= EXTRACTED RECORDS =
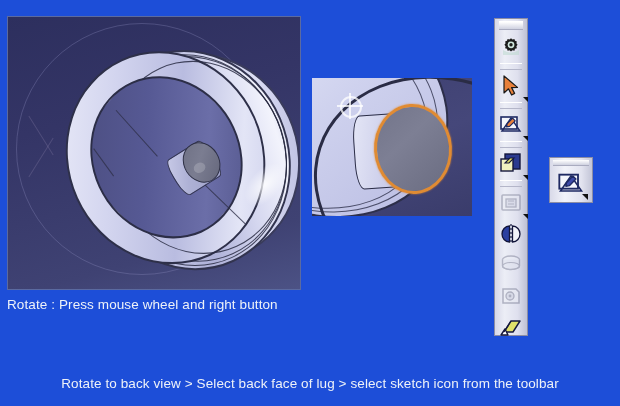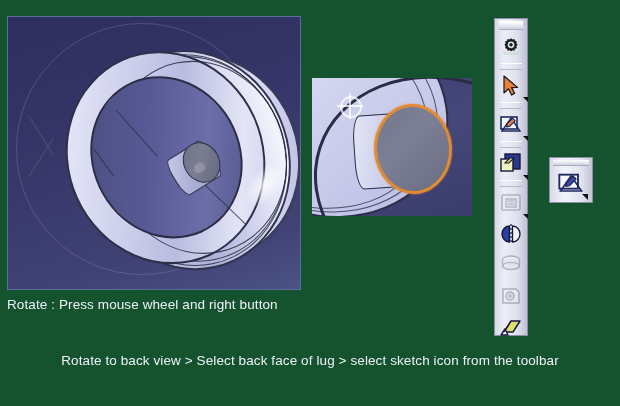--- a/index.html
+++ b/index.html
@@ -4,21 +4,21 @@
 <style>
   html, body {
     margin: 0;
     padding: 0;
     background: #1f4a80;
   }
   #root {
     position: relative;
     width: 620px;
     height: 406px;
-    background: #14532d;
+    background: #1d4ed8;
     overflow: hidden;
     font-family: "Liberation Sans", sans-serif;
   }
 
   
   #main-viewport {
     position: absolute;
     left: 7px; top: 16px;
     width: 292px; height: 272px;
     background: linear-gradient(165deg, #2d2f5e 0%, #343566 35%, #3a3c6d 60%, #3f4273 80%, #4c5285 100%);
@@ -291,21 +291,21 @@
     position: absolute;
     left: 7px; top: 296px;
     width: 330px;
     color: #eef2f8;
     font-size: 13.5px;
     line-height: 17px;
     letter-spacing: 0.1px;
   }
   #bottom-caption {
     position: absolute;
-    left: 0; top: 353px;
+    left: 0; top: 376px;
     width: 620px;
     text-align: center;
     color: #eef2f8;
     font-size: 13.5px;
     letter-spacing: 0.1px;
   }
 </style>
 </head>
 <body>
 

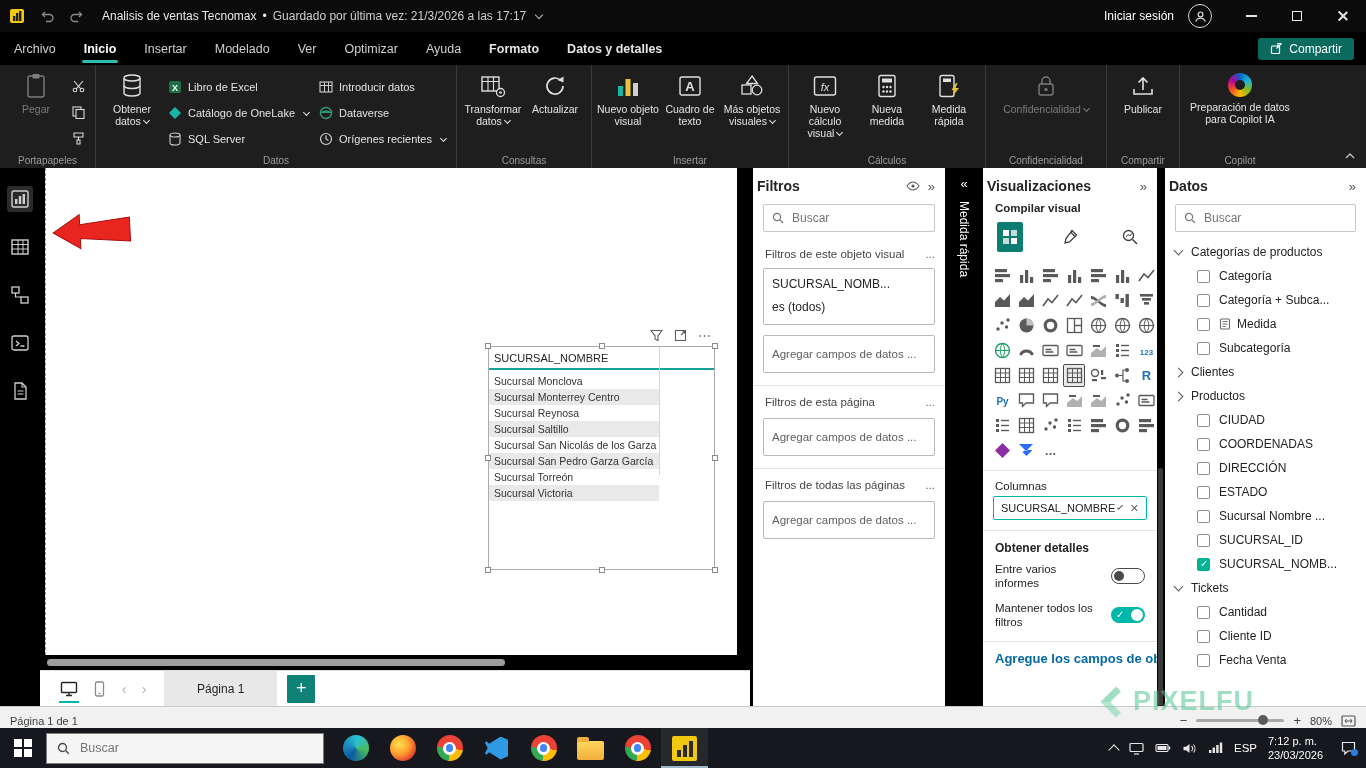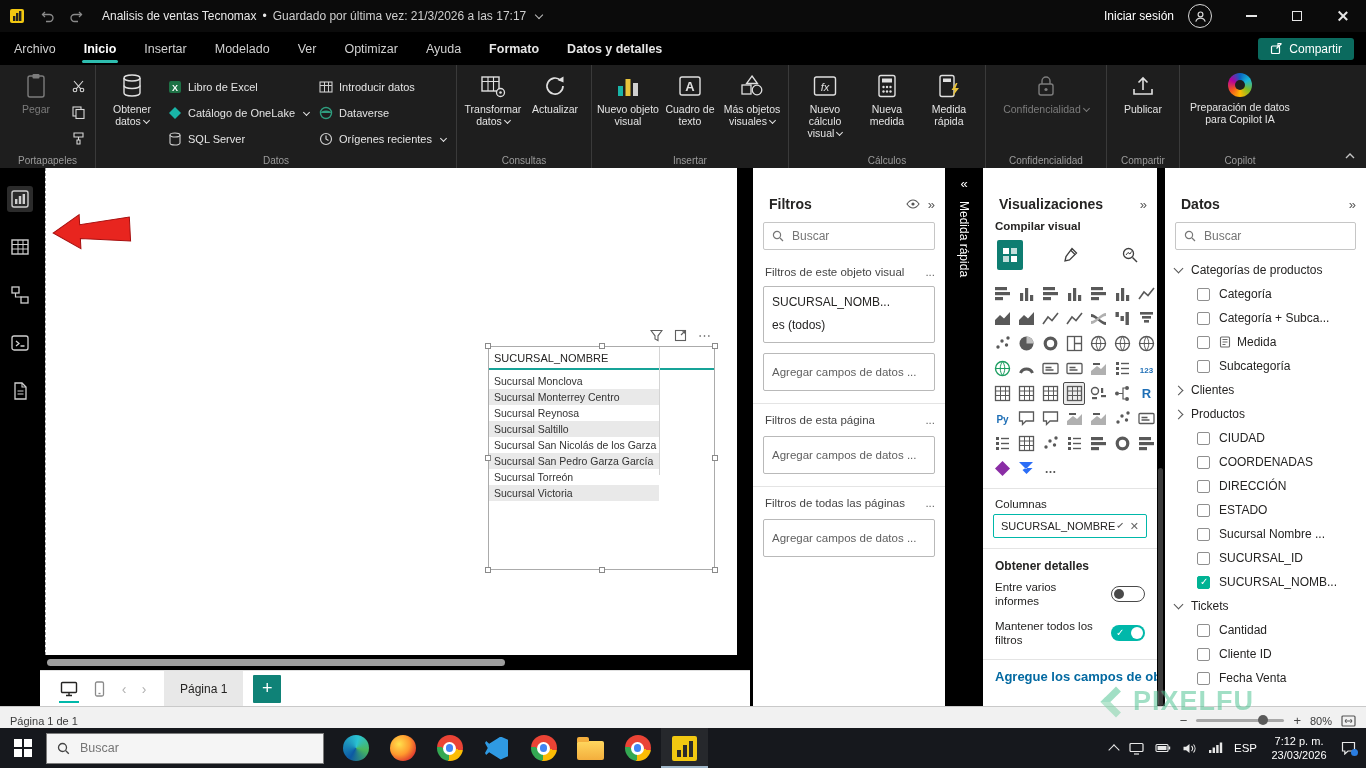--- a/index.html
+++ b/index.html
@@ -55,39 +55,39 @@
   .rail-btn.active{background:#2b2b2b;}
 
   .canvas-area{position:absolute;left:40px;top:0;width:710px;bottom:0;}
   .page{position:absolute;left:5px;top:0;width:692px;height:487px;background:#fff;border-left:1px dashed #9a9a9a;}
   .hscroll{position:absolute;left:5px;top:487px;width:692px;height:15px;background:#000;}
   .hscroll-thumb{position:absolute;left:2px;top:4px;width:458px;height:7px;border-radius:4px;background:#9e9e9e;}
   .pagebar{position:absolute;left:0;right:0;top:502px;height:36px;background:#fff;border-top:1px solid #e0e0e0;display:flex;align-items:center;font-size:12px;color:#444;}
   .pv-ic{width:30px;height:30px;display:flex;align-items:center;justify-content:center;position:relative;}
   .pv-ic.active::after{content:"";position:absolute;left:5px;right:5px;bottom:1px;height:2px;background:#00b8aa;}
   .nav-arrow{width:20px;text-align:center;color:#b0b0b0;font-size:14px;}
-  .page-tab{height:100%;display:flex;align-items:center;padding:0 16px;background:#e8e8e8;color:#252423;margin-left:10px;font-size:12px;}
+  .page-tab{height:100%;display:flex;align-items:center;padding:0 33px;background:#e8e8e8;color:#252423;margin-left:10px;font-size:12px;}
   .add-page{width:28px;height:28px;background:#0f8277;color:#fff;display:flex;align-items:center;justify-content:center;font-size:18px;margin-left:10px;border-radius:1px;}
 
   
   .red-arrow{position:absolute;left:6px;top:44px;}
 
   
   .tvis{position:absolute;left:443px;top:179px;width:225px;height:222px;background:#fff;outline:1px solid #ababab;}
   .tvis-toolbar{position:absolute;top:-19px;right:2px;display:flex;gap:11px;color:#5f5f5f;align-items:center;}
   .handle{position:absolute;width:6px;height:6px;background:#fff;border:1px solid #8a8a8a;}
   .tv-head{font-size:11px;color:#252423;padding:5px 4px 4px 5px;border-bottom:2px solid #17a398;}
   .tv-rows{position:relative;margin-top:3px;}
   .tv-row{width:170px;height:16px;line-height:16px;font-size:10.5px;color:#333;padding-left:5px;white-space:nowrap;overflow:hidden;}
   .tv-row.alt{background:#e9e9e9;}
   .tv-colline{position:absolute;left:170px;top:0;width:1px;height:128px;background:#d4d4d4;}
 
   
   .pane{position:absolute;top:0;bottom:0;background:#fff;overflow:hidden;}
-  .pane-h{display:flex;padding:10px 10px 6px 16px;font-size:14px;font-weight:bold;color:#252423;margin-top:18px;}
+  .pane-h{display:flex;padding:10px 10px 6px 4px;font-size:14px;font-weight:bold;color:#252423;}
   .pane-h .icons{margin-left:auto;display:flex;gap:8px;align-items:center;color:#555;font-weight:normal;font-size:13px;}
   .searchbox{display:flex;align-items:center;gap:6px;margin:4px 10px 8px;border:1px solid #c6c6c6;border-radius:2px;height:28px;padding:0 8px;}
   .searchbox input{border:0;outline:0;flex:1;font-size:12px;color:#333;font-family:"Liberation Sans",sans-serif;background:transparent;min-width:0;}
   .sec-label{display:flex;align-items:center;padding:8px 10px 6px 12px;font-size:11.5px;color:#454545;}
   .sec-label .more{margin-left:auto;color:#666;}
   .fcard{margin:2px 10px 10px;border:1px solid #b9b9b9;border-radius:2px;padding:8px 8px 10px;font-size:12px;color:#252423;}
   .fcard .cond{margin-top:9px;}
   .addbox{margin:4px 10px 12px;border:1px solid #b9b9b9;border-radius:2px;padding:12px 8px;font-size:11.5px;color:#5f5f5f;white-space:nowrap;overflow:hidden;}
   .divider{border-top:1px solid #e4e4e4;margin:2px 0 2px;}
 
@@ -163,21 +163,21 @@
   .ic-chrome i::after{content:"";position:absolute;left:2.7px;top:2.7px;width:7.6px;height:7.6px;border-radius:50%;background:#4285f4;}
   .ic-vscode{width:23px;height:23px;background:#2f9ae3;clip-path:polygon(68% 0,100% 14%,100% 86%,68% 100%,18% 68%,5% 80%,0 72%,12% 50%,0 28%,5% 20%,18% 32%);}
   .ic-folder{width:27px;height:19px;background:linear-gradient(#ffd75e,#f3ae3d);border-radius:2px;position:relative;margin-top:5px;}
   .ic-folder::before{content:"";position:absolute;top:-4px;left:0;width:12px;height:5px;background:#f3ae3d;border-radius:2px 2px 0 0;}
   .ic-pbi{width:25px;height:25px;background:#f2c811;border-radius:2px;display:flex;align-items:flex-end;justify-content:center;gap:2px;padding:4px 4px;}
   .ic-pbi b{width:4px;background:#2b2b2b;display:block;}
   .ic-pbi b:nth-child(1){height:7px;} .ic-pbi b:nth-child(2){height:12px;} .ic-pbi b:nth-child(3){height:16px;}
   .tk-tray{margin-left:auto;display:flex;align-items:center;gap:11px;padding-right:10px;}
   .tray-ic{display:flex;align-items:center;justify-content:center;color:#e8e8e8;}
   .tk-lang{font-size:11.5px;}
-  .tk-time{font-size:11px;text-align:center;line-height:1.3;min-width:62px;}
+  .tk-time{font-size:11px;line-height:1.3;min-width:62px;}
   .chev-up{width:8px;height:8px;border-left:1.6px solid #e8e8e8;border-top:1.6px solid #e8e8e8;transform:rotate(45deg);margin-top:4px;}
   .badge{position:absolute;width:7px;height:7px;border-radius:50%;background:#2a7de1;right:-2px;bottom:-1px;}
 </style>
 </head>
 <body>
 
 <div id="app">
 
   <div class="titlebar">
     <span class="tb-appicon">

= ASSIGNED TASK =
Please filter the data down to the lines containing the word "bold".

= RESULT FOR THIS EXERCISE =
-  .pane-h{display:flex;padding:10px 10px 6px 16px;font-size:14px;font-weight:bold;color:#252423;margin-top:18px;}
+  .pane-h{display:flex;padding:10px 10px 6px 4px;font-size:14px;font-weight:bold;color:#252423;}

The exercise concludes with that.